• _Materials provided_
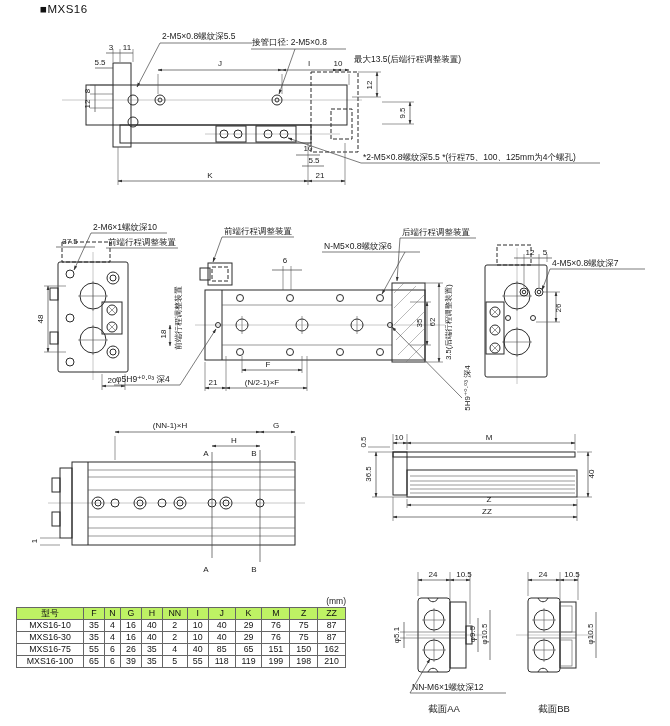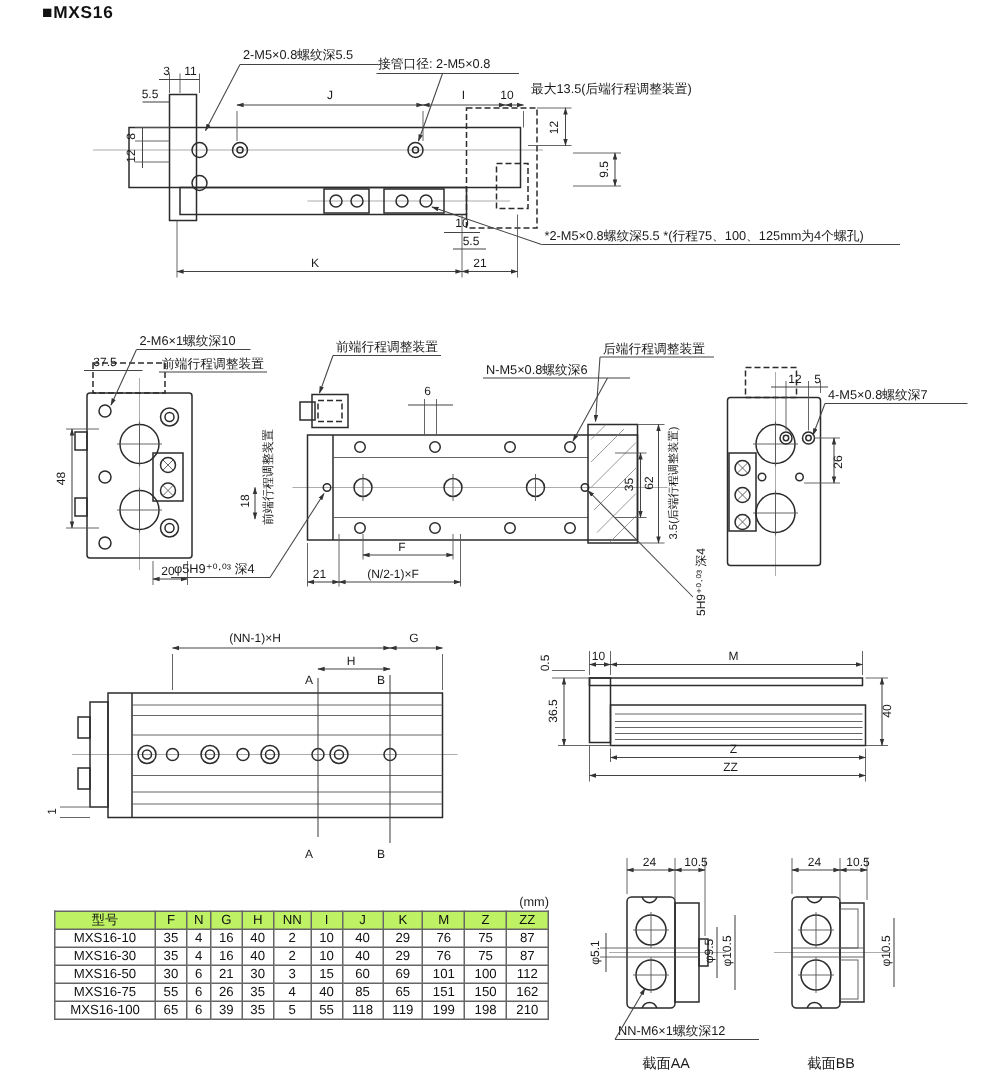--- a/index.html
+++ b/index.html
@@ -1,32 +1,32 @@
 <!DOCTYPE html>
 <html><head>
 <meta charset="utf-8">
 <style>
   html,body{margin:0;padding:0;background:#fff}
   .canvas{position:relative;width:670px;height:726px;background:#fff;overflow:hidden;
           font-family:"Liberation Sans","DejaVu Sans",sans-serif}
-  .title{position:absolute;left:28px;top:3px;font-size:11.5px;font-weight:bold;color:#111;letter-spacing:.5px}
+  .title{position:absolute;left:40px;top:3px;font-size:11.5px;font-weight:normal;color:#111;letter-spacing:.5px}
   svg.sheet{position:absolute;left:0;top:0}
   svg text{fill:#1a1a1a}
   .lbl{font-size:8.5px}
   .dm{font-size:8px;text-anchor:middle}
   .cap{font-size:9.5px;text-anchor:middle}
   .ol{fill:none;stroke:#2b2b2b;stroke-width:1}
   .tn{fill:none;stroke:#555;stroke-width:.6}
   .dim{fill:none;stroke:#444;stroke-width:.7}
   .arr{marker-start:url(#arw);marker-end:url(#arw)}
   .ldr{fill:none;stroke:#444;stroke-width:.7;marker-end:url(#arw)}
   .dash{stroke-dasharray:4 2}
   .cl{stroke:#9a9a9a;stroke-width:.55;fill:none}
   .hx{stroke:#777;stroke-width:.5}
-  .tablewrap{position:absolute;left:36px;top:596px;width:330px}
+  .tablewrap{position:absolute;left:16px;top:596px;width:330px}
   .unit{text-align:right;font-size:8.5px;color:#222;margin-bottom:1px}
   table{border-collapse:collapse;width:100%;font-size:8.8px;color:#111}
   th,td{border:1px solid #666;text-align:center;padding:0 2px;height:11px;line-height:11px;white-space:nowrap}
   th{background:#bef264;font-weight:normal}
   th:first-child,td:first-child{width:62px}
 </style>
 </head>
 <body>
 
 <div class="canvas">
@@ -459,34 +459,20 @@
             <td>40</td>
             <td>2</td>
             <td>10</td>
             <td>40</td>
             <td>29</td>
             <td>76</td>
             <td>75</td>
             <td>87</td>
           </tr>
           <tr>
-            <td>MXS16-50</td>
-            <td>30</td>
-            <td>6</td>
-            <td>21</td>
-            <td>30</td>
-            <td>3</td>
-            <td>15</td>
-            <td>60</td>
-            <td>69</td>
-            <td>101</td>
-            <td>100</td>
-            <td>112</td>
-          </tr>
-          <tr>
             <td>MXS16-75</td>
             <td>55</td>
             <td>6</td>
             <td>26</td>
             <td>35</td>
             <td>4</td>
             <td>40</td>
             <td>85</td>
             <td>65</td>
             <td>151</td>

• _The task_
Go through the listing above and find each line containing the string "align"; copy those lines.

• _Exercise result_
   .unit{text-align:right;font-size:8.5px;color:#222;margin-bottom:1px}
   th,td{border:1px solid #666;text-align:center;padding:0 2px;height:11px;line-height:11px;white-space:nowrap}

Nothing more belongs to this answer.